+++ Data supplied +++

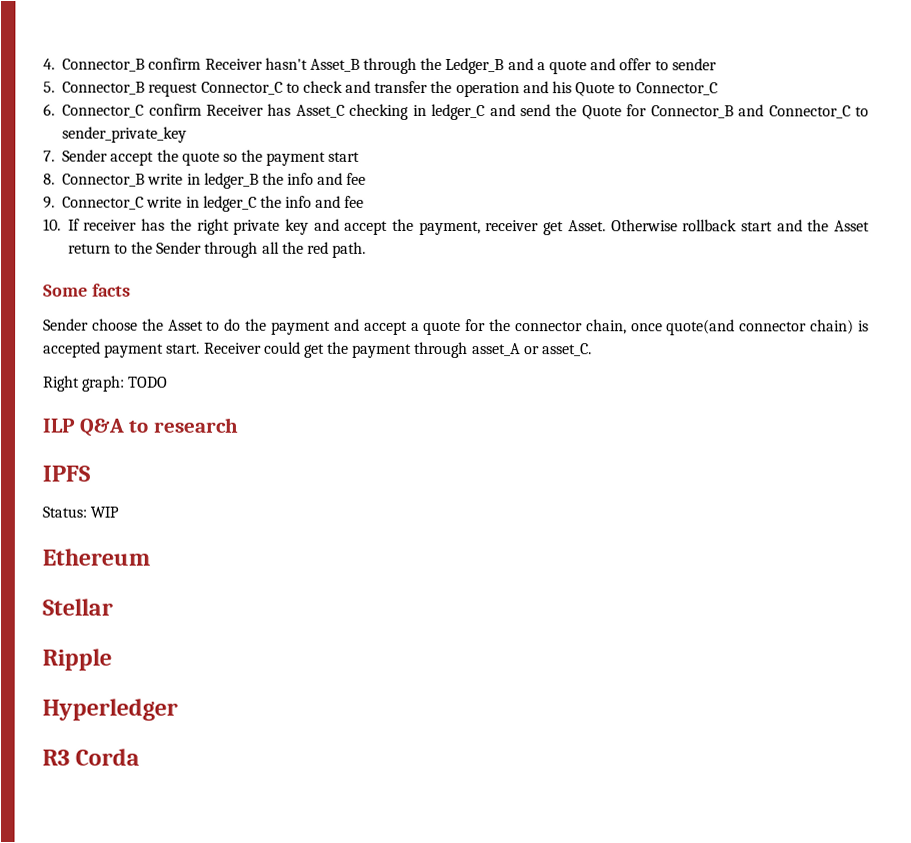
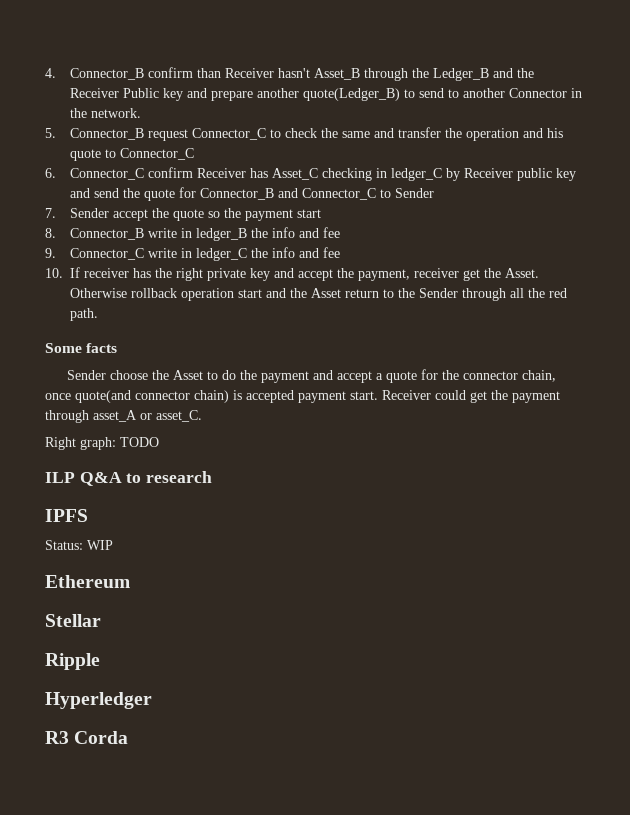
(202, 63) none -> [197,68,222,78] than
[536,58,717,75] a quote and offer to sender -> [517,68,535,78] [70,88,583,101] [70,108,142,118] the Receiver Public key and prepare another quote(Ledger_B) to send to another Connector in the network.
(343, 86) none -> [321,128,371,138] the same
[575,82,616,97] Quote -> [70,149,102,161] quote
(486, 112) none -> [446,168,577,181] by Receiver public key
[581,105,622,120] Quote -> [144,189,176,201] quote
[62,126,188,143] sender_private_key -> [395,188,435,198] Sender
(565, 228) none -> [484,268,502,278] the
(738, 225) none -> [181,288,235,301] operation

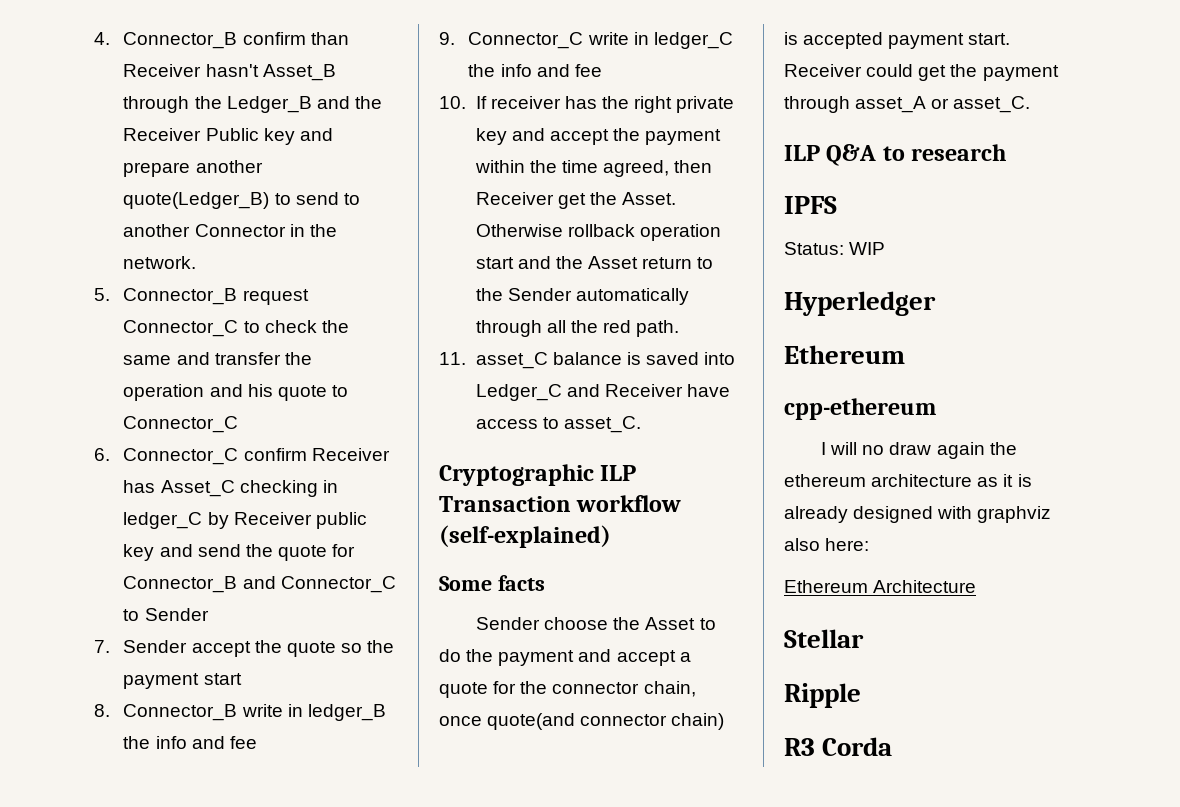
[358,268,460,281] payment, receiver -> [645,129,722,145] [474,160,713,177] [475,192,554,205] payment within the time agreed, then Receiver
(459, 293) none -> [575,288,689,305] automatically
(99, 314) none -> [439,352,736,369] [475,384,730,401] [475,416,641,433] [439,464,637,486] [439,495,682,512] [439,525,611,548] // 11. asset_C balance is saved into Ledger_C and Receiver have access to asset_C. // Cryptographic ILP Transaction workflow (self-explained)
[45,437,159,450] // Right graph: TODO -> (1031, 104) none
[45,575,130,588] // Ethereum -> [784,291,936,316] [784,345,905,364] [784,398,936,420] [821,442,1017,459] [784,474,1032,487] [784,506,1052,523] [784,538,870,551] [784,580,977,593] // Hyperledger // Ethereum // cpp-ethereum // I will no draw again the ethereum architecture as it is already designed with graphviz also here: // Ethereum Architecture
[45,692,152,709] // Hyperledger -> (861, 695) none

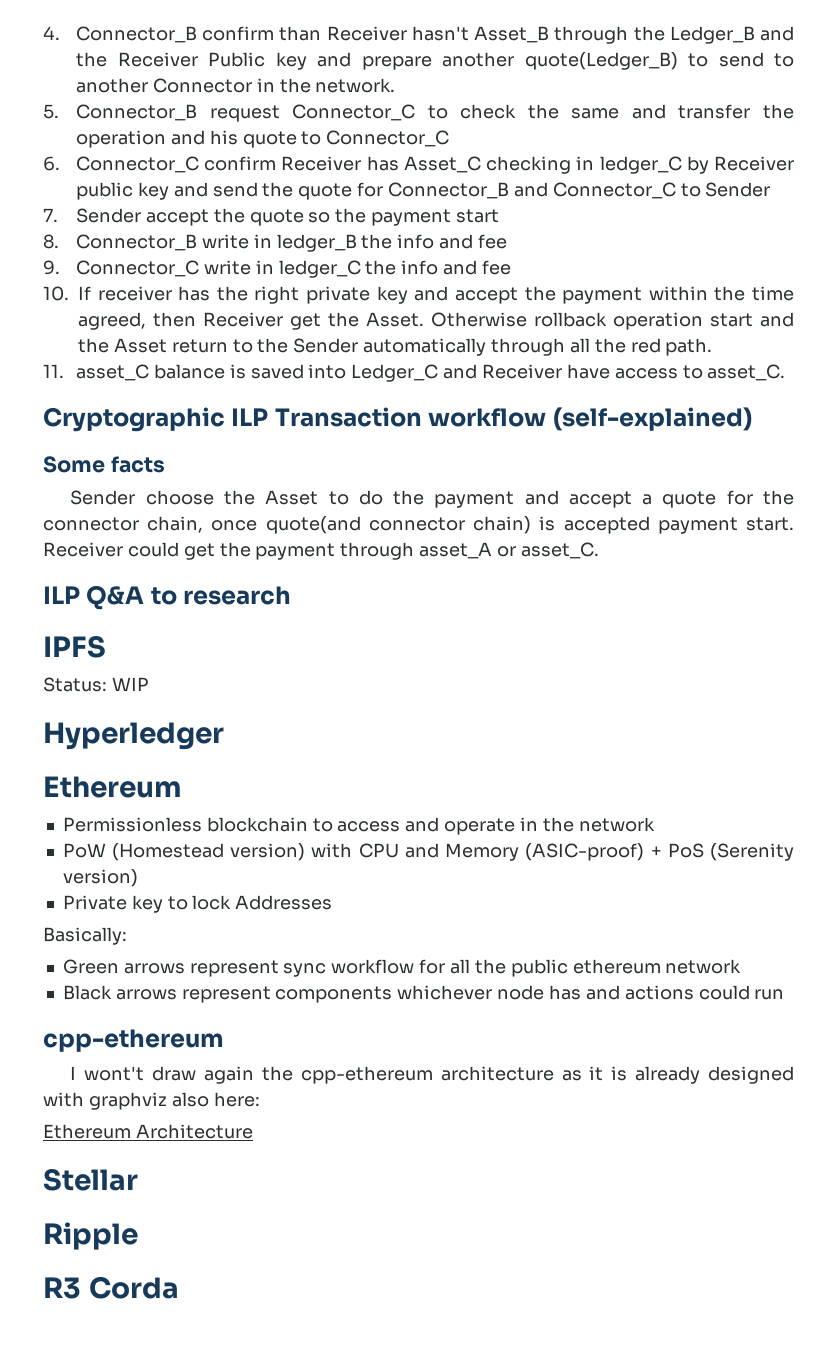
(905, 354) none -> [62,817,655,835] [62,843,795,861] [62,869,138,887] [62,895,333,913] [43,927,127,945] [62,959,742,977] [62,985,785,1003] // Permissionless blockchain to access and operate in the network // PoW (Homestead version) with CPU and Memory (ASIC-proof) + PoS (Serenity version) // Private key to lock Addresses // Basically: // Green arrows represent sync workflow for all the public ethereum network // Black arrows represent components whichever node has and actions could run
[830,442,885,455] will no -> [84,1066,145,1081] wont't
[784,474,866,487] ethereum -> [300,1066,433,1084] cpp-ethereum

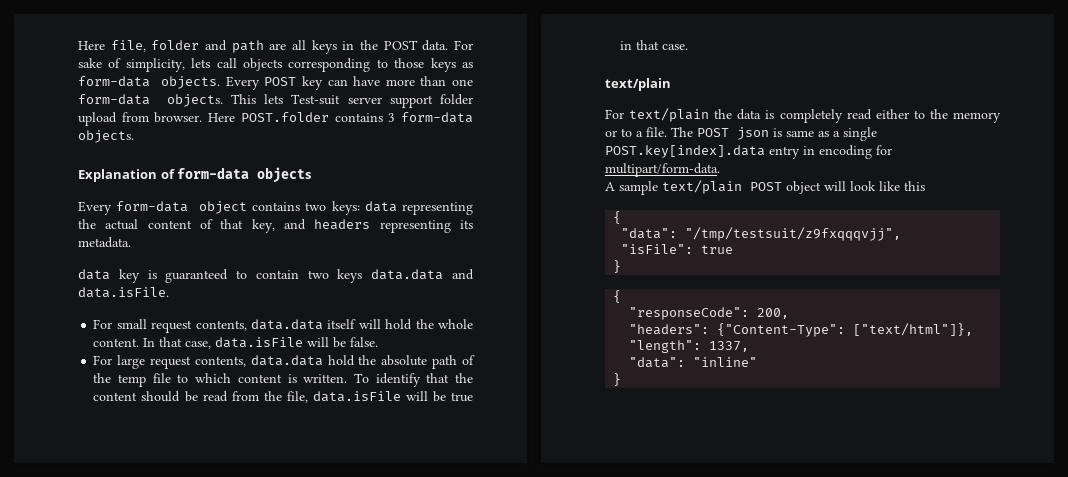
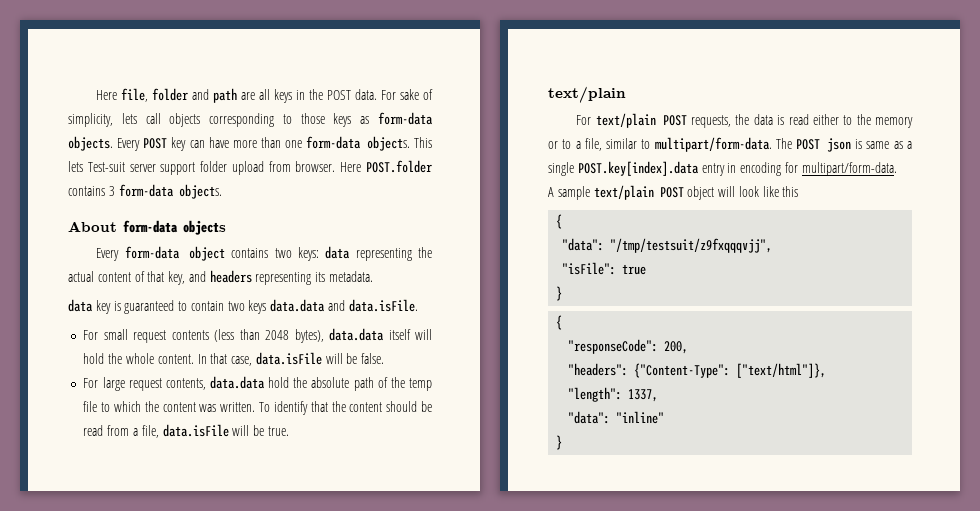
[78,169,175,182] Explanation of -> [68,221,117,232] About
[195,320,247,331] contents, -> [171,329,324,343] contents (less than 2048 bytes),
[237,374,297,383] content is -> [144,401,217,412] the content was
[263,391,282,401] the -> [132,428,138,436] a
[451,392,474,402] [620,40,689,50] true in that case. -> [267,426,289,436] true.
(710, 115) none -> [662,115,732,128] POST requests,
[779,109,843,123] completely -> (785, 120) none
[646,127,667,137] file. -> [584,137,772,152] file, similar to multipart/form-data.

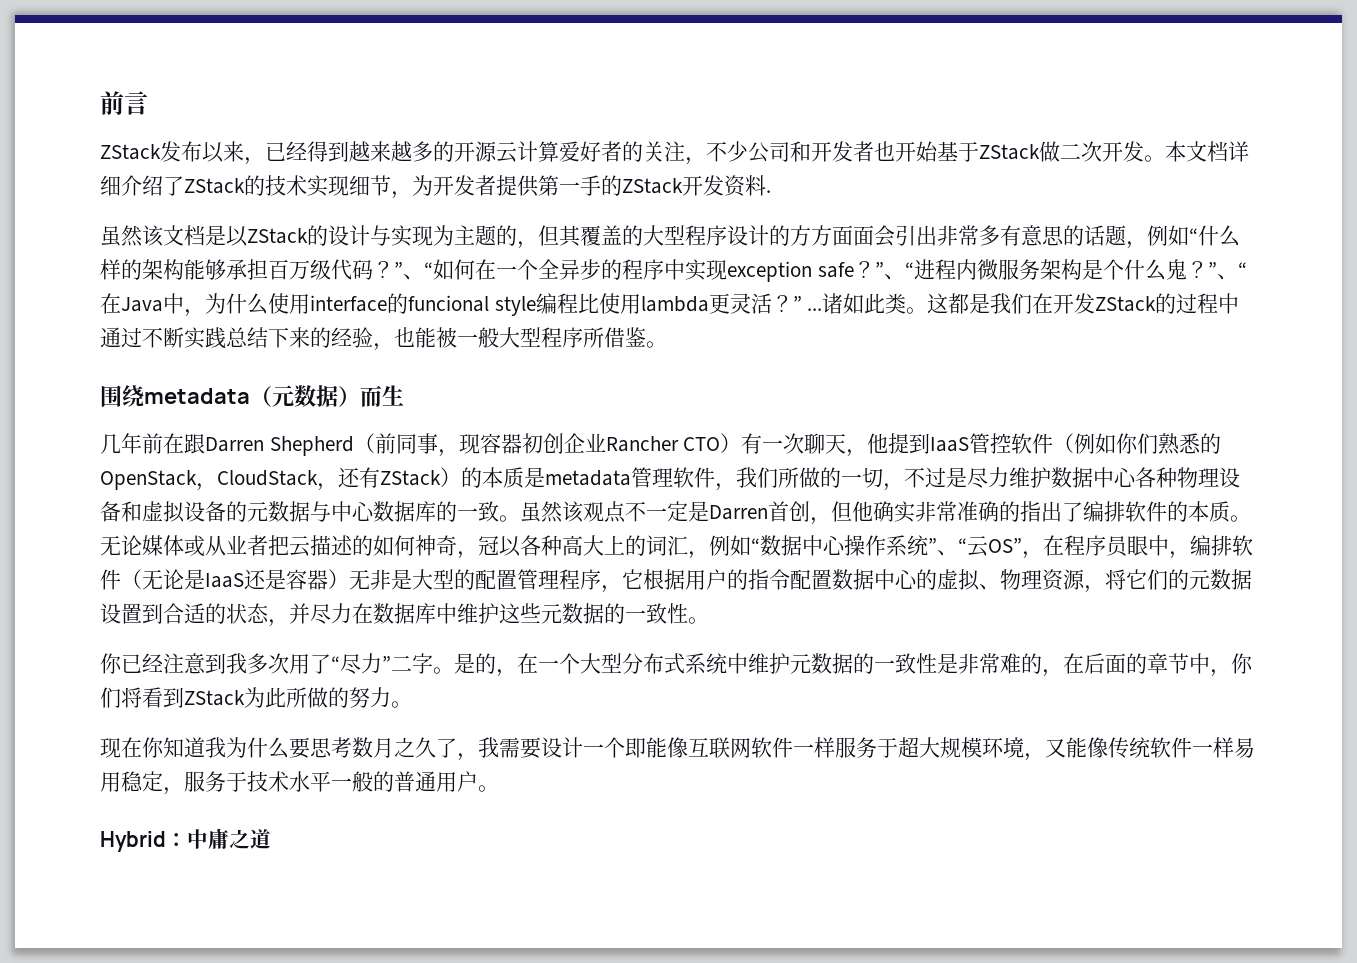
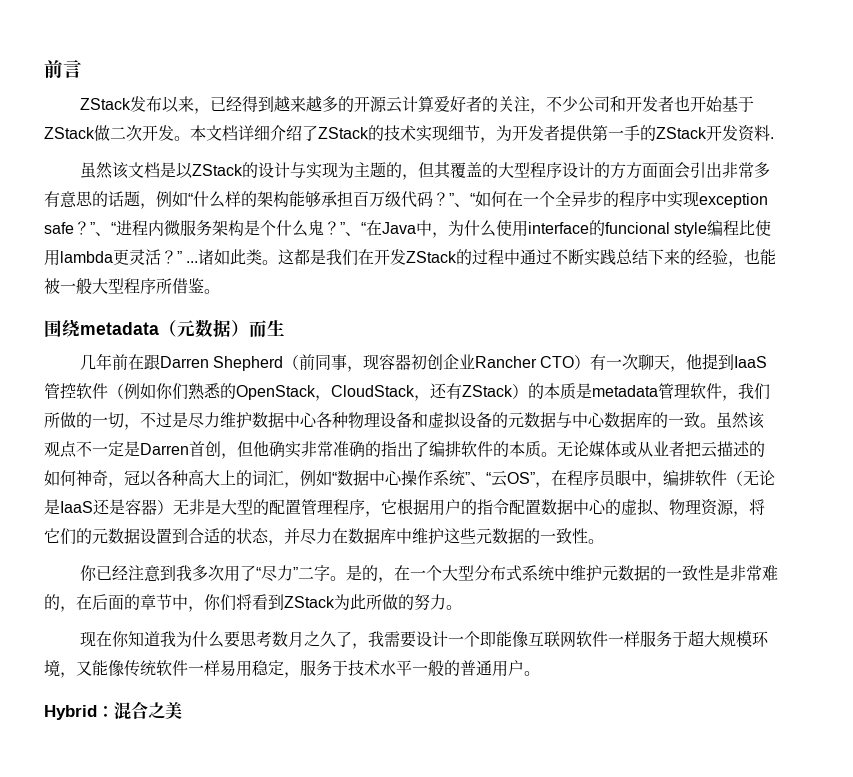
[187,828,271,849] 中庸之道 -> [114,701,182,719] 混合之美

+++

Beginning with the first line of the entries above, repeat each line word for word until the line with "(738, 225) none" has been given too. Omit the pictures.

(202, 63) none -> [197,68,222,78] than
[536,58,717,75] a quote and offer to sender -> [517,68,535,78] [70,88,583,101] [70,108,142,118] the Receiver Public key and prepare another quote(Ledger_B) to send to another Connector in the network.
(343, 86) none -> [321,128,371,138] the same
[575,82,616,97] Quote -> [70,149,102,161] quote
(486, 112) none -> [446,168,577,181] by Receiver public key
[581,105,622,120] Quote -> [144,189,176,201] quote
[62,126,188,143] sender_private_key -> [395,188,435,198] Sender
(565, 228) none -> [484,268,502,278] the
(738, 225) none -> [181,288,235,301] operation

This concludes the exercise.